Busiest international routes (round trip) out of José María Córdova International Airport (Jan.-Dec. 2016)
| Rank | City | Passengers | Top carriers |
|---|---|---|---|
| 1 | Panama Panamá, Panama | 386,499 | Copa Airlines Colombia |
| 2 | United States Miami, United States | 249,167 | American Airlines, Avianca, Viva Colombia |
| 3 | United States Fort Lauderdale, United States | 172,929 | JetBlue Airways, Spirit Airlines |
| 4 | Spain Madrid, Spain | 85,894 | Avianca, Iberia |
| 5 | San Salvador San Salvador, El Salvador | 63,614 | Avianca El Salvador |
| 6 | United States New York, United States | 63,475 | Avianca |
| 7 | Peru Lima, Peru | 63,276 | Avianca Perú |
| 8 | Mexico Mexico City, Mexico | 62,774 | Aeromexico |
| 9 | United States Atlanta, United States | 56,857 | Delta Air Lines |
| 10 | Panama Panama City-Balboa, Panama | 53,809 | Viva Colombia, Wingo |
| 11 | Panama Panama City–Albrook, Panama | 46,873 | Air Panama |
| 12 | Venezuela Valencia, Venezuela | 40,174 | Avior Airlines |
| 13 | Curaçao Willemstad, Curaçao | 13,995 | Insel Air |
| 14 | Aruba Oranjestad, Aruba | 6,082 | Insel Air Aruba |

== Accidents and incidents ==

- On May 19, 1993, SAM Colombia Flight 501 crashed into Mt. Paramo Frontino while making an approach to the airport. The crash killed all 132 people on board, and this was the worst accident of the year 1993.
- On December 21, 1996, an Antonov An-32B aircraft (registration HK-4008X) operated by SELVA Colombia crashed while on final approach to runway 36. The aircraft had taken off from Bogotá for its usual cargo flight to José María Córdova Airport with 6 tons of cargo. During the approach phase, the plane veered three miles to the left of the glide slope, then turned sharply right, finally crashing more than five miles from the south end of the airport. The crash killed all four occupants of the aircraft.
- On December 22, 1998, an Antonov An-32B aircraft (registration HK-3930X) crashed while approaching the runway. The aircraft had taken off from Bogotá for a cargo flight to the airport. The accident occurred at dawn and weather conditions were very bad due to the dense fog that was present in the area. The accident killed all five occupants of the aircraft. A similar incident had occurred two years earlier, with a plane of the same company in similar circumstances.

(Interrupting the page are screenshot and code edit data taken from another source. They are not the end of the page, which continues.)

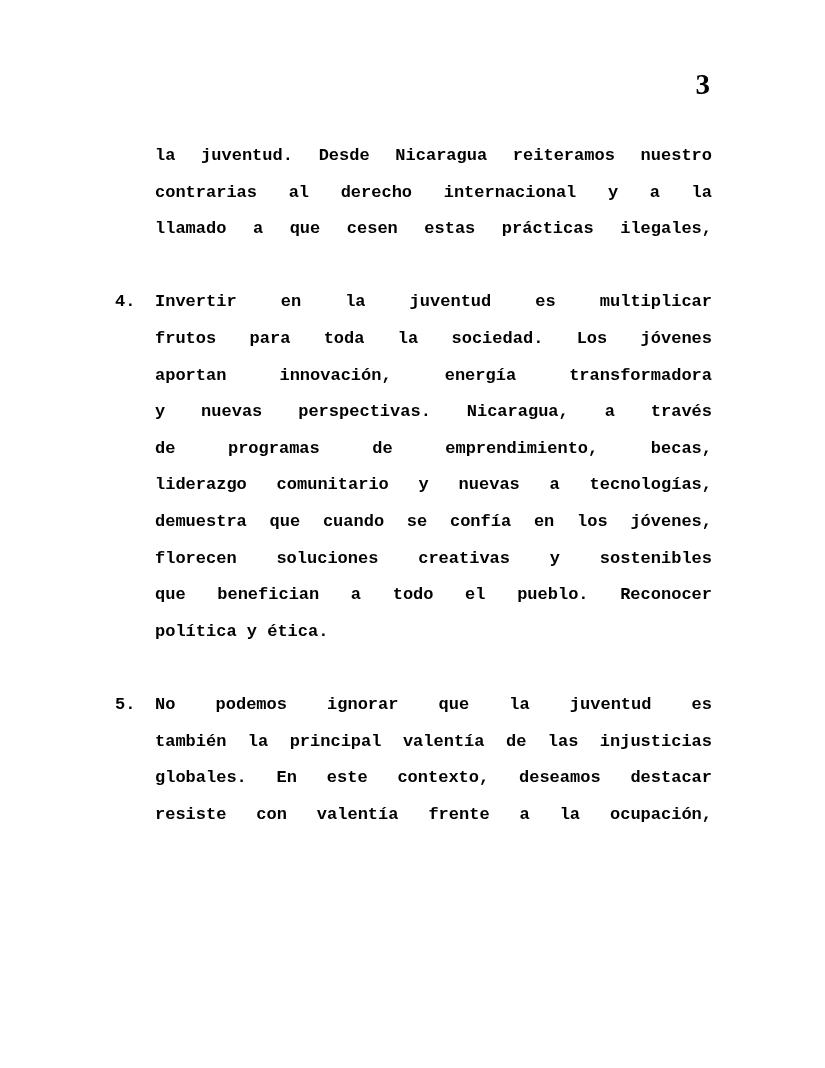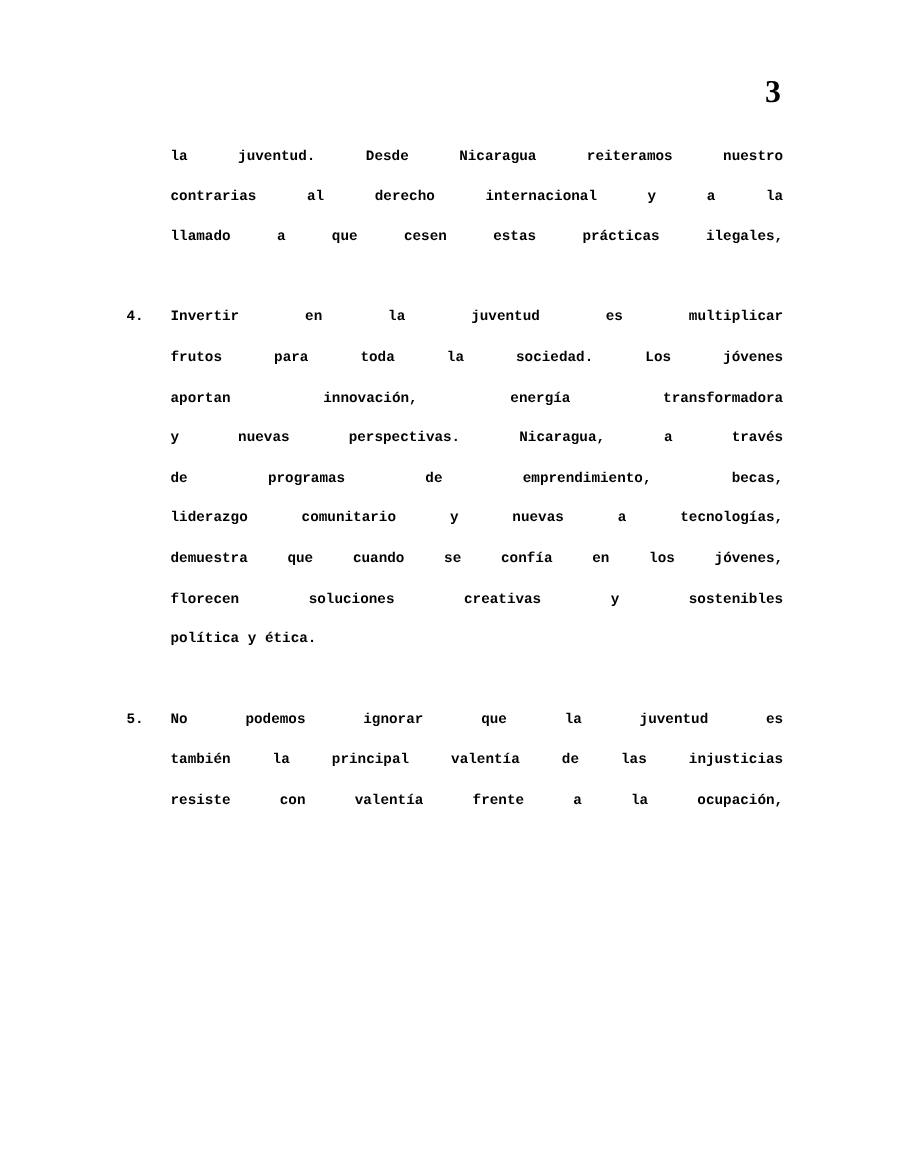--- a/index.html
+++ b/index.html
@@ -32,10 +32,10 @@
   }
   .content {
     position: absolute;
-    top: 124px;
+    top: 138px;
     left: 115px;
     width: 597px;
-    font-size: 13px;
+    font-size: 17px;
     line-height: 36.6px;
   }
   .para-continuation {

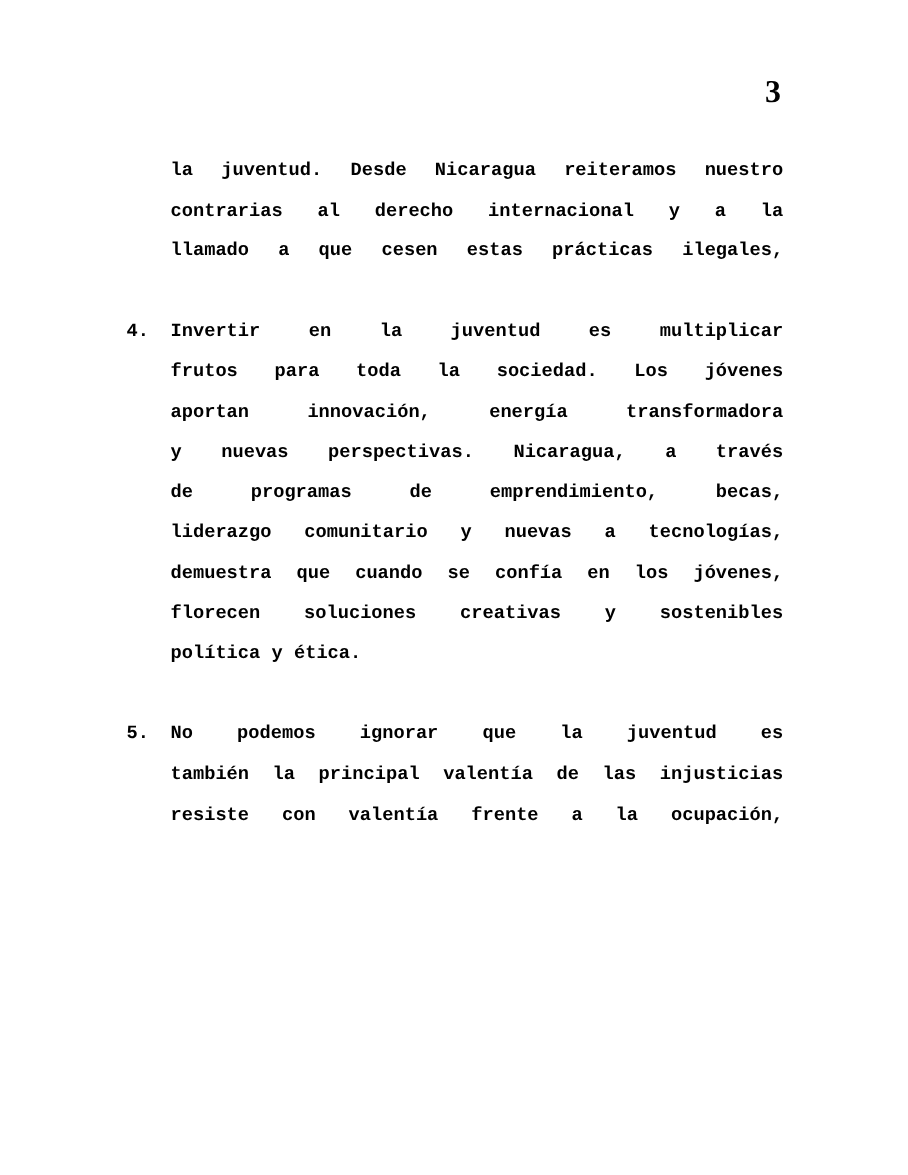--- a/index.html
+++ b/index.html
@@ -90,6 +90,7 @@
         <div class="tline">liderazgo comunitario y nuevas a tecnologías,</div>
         <div class="tline">demuestra que cuando se confía en los jóvenes,</div>
         <div class="tline">florecen soluciones creativas y sostenibles</div>
+        <div class="tline">que benefician a todo el pueblo. Reconocer</div>
         <div class="tline end">política y ética.</div>
       </div>
     </div>

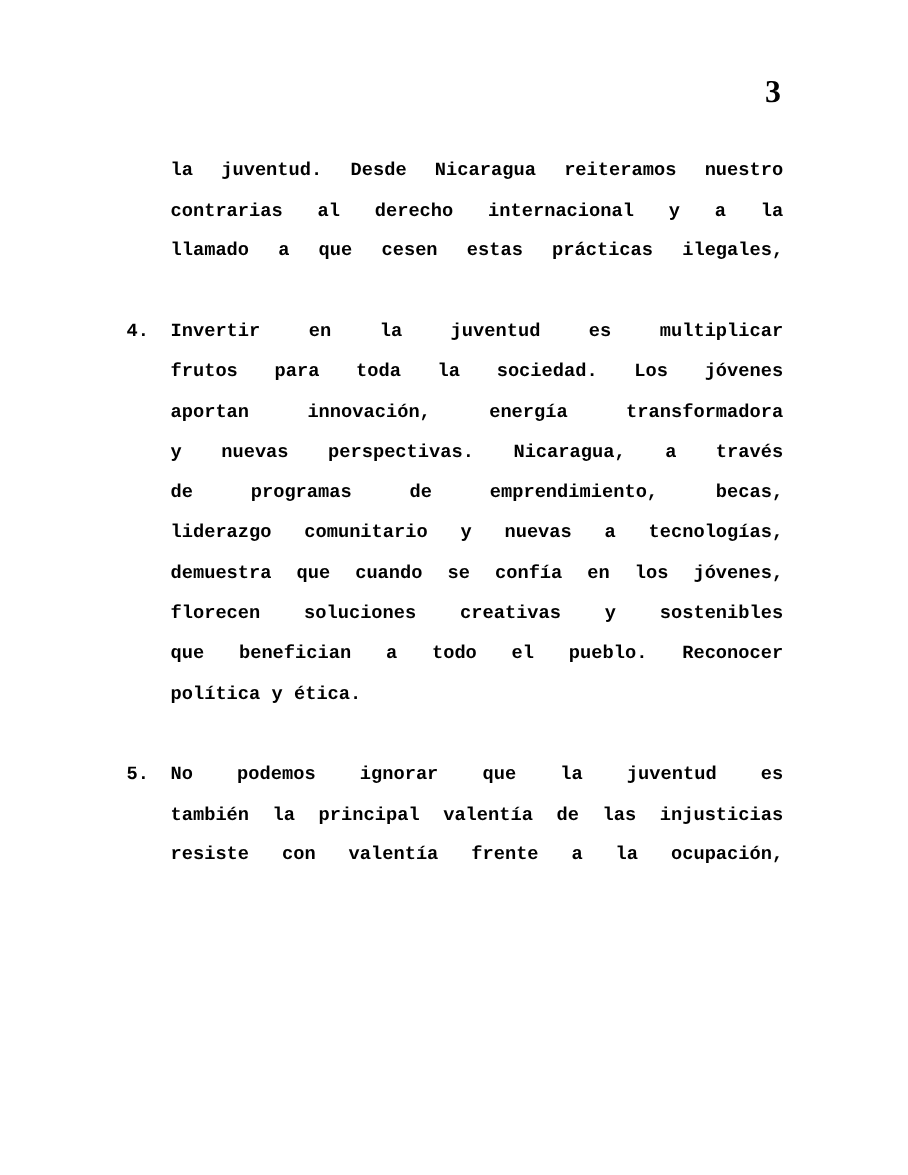--- a/index.html
+++ b/index.html
@@ -100,6 +100,7 @@
       <div class="item-text">
         <div class="tline">No podemos ignorar que la juventud es</div>
         <div class="tline">también la principal valentía de las injusticias</div>
+        <div class="tline">globales. En este contexto, deseamos destacar</div>
         <div class="tline">resiste con valentía frente a la ocupación,</div>
       </div>
     </div>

- On October 15, 2004, a Douglas DC-3 (registration HK-1503) belonging to the company Aerovanguardia took off from La Vanguardia Airport in Villavicencio for a cargo flight to the airport. Shortly after takeoff, ATC informed the pilots that the airport was closed due to poor visibility caused by fog. The pilot decided to fly to the alternate Olaya Herrera Airport, but the aircraft collided with power cables during descent, crashing in a wooded area near the town of Santa Elena, west of Rionegro, and killing all three occupants of the aircraft.
- On June 7, 2006, a Tradewinds Airlines Boeing 747-200F (registration N922FT) had an engine failure on takeoff. The pilot aborted the takeoff but the plane overran the runway by 150m. None of the six on board was injured, but the plane was substantially damaged, with the nose gear being completely sheared off.
- On January 3, 2009, American Airlines Flight 924, a Boeing 737-800, took off from Jose Maria Cordova Airport and had to make an emergency landing due to fire in one of its engines. Upon landing, the pilot was forced to use maximum braking, causing the brakes to overheat and one of the tires to explode. The airport was closed for four hours, but none of the 148 passengers on board were injured in the crash.
- On November 28, 2016, LaMia Airlines Flight 2933, a Avro RJ85, crashed on its approach to the airport. The plane was carrying members of the Chapecoense football team who were on their way to compete in the 2016 Copa Sudamericana finals. There were 71 fatalities and six survivors in the accident.